==== Information shown ====

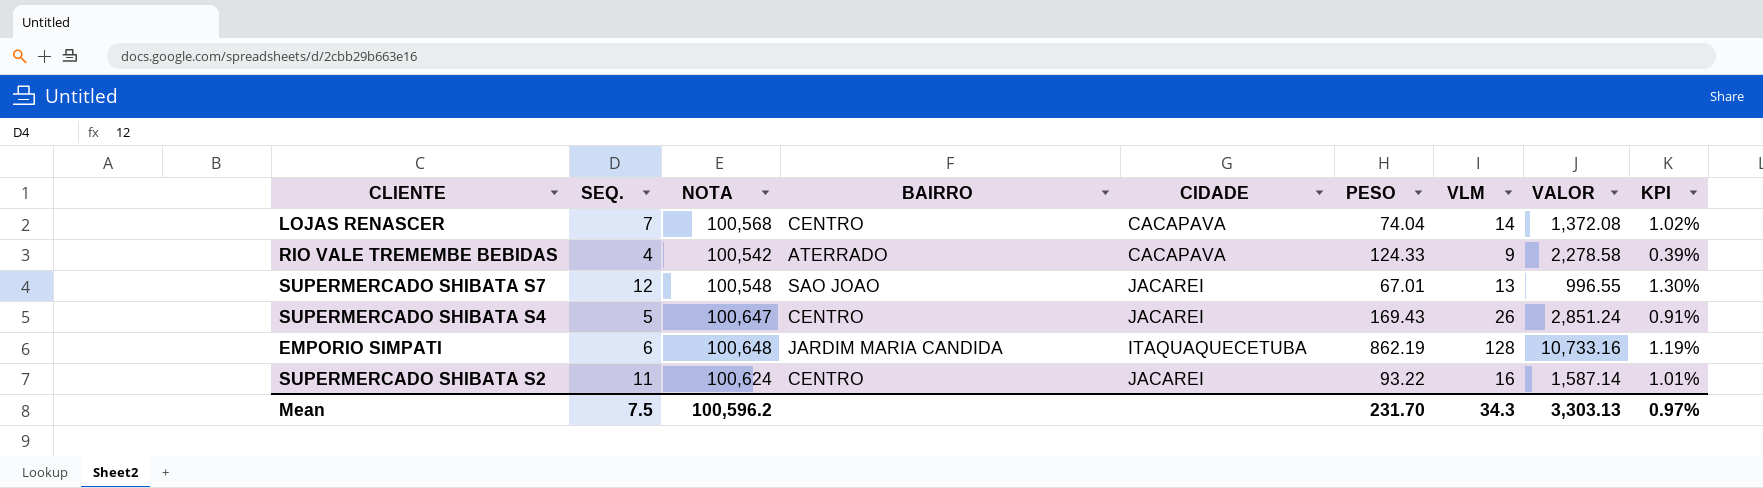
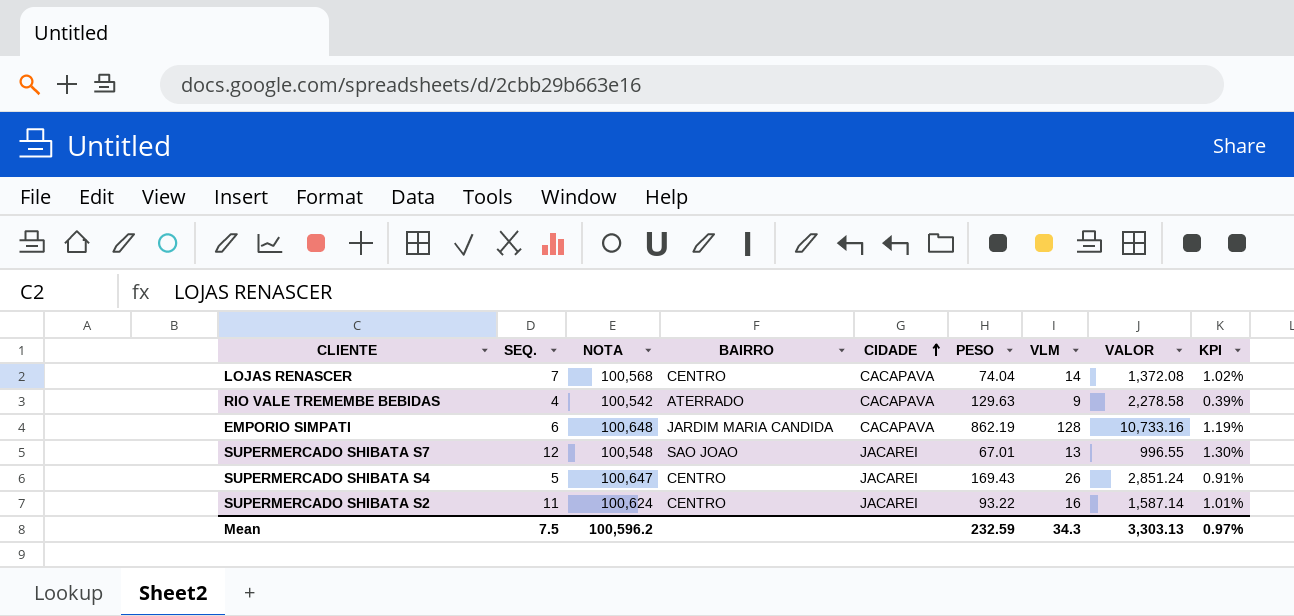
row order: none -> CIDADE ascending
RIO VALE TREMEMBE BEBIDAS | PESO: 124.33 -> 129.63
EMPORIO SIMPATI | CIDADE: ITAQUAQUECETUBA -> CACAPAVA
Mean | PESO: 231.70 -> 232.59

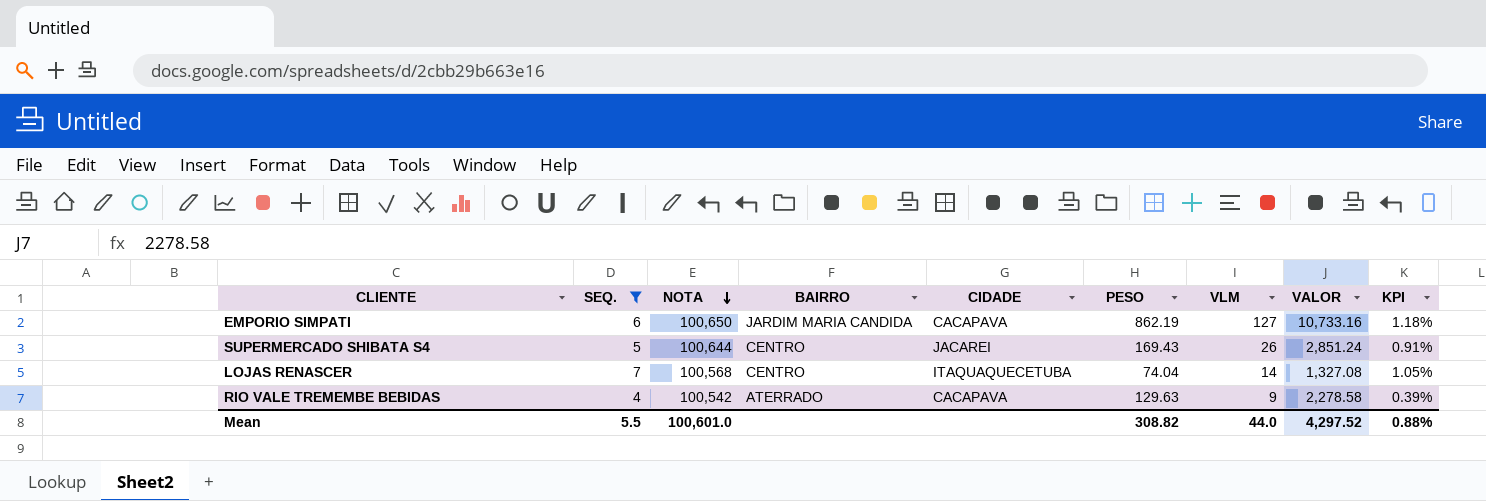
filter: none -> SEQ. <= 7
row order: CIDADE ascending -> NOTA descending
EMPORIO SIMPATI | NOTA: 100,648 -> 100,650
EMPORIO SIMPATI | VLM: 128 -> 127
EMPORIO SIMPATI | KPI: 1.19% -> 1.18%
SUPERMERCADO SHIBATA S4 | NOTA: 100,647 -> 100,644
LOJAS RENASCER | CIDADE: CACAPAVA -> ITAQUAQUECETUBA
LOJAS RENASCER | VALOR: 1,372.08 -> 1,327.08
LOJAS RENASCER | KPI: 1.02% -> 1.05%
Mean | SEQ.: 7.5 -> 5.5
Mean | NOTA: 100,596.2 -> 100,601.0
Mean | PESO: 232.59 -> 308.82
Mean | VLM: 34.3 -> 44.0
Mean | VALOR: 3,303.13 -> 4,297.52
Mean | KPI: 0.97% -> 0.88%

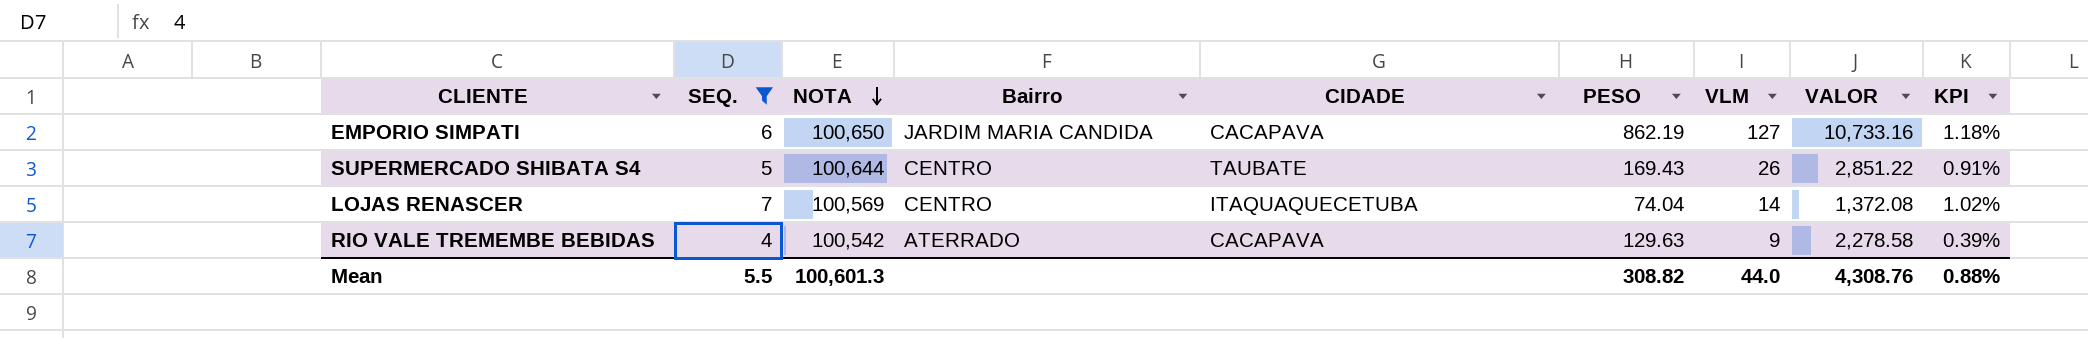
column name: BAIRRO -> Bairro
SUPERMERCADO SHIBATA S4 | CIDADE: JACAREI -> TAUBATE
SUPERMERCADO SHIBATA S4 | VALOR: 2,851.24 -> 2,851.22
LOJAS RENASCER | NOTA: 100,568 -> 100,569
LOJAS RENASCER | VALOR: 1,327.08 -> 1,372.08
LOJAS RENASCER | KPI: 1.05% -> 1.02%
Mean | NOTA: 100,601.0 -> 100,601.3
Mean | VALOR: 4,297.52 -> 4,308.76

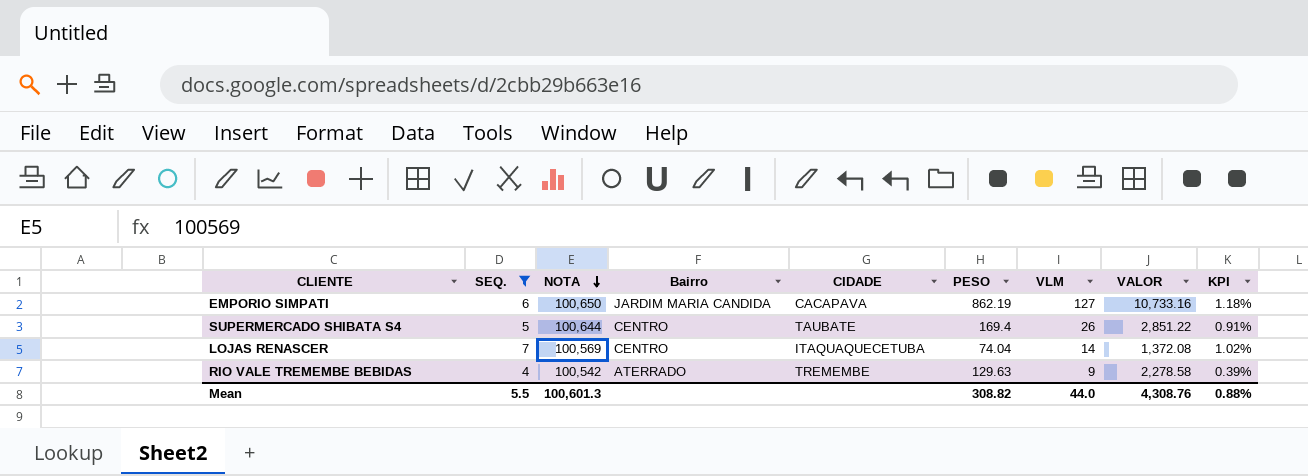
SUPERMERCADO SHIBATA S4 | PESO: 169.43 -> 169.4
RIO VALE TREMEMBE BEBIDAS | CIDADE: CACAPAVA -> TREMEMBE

====

### Required action
Word for word, copy the lines from the one with "column name: BAIRRO -> Bairro" through the end of the entries above, and do not include any picture.

### Solution for this problem
column name: BAIRRO -> Bairro
SUPERMERCADO SHIBATA S4 | CIDADE: JACAREI -> TAUBATE
SUPERMERCADO SHIBATA S4 | VALOR: 2,851.24 -> 2,851.22
LOJAS RENASCER | NOTA: 100,568 -> 100,569
LOJAS RENASCER | VALOR: 1,327.08 -> 1,372.08
LOJAS RENASCER | KPI: 1.05% -> 1.02%
Mean | NOTA: 100,601.0 -> 100,601.3
Mean | VALOR: 4,297.52 -> 4,308.76

SUPERMERCADO SHIBATA S4 | PESO: 169.43 -> 169.4
RIO VALE TREMEMBE BEBIDAS | CIDADE: CACAPAVA -> TREMEMBE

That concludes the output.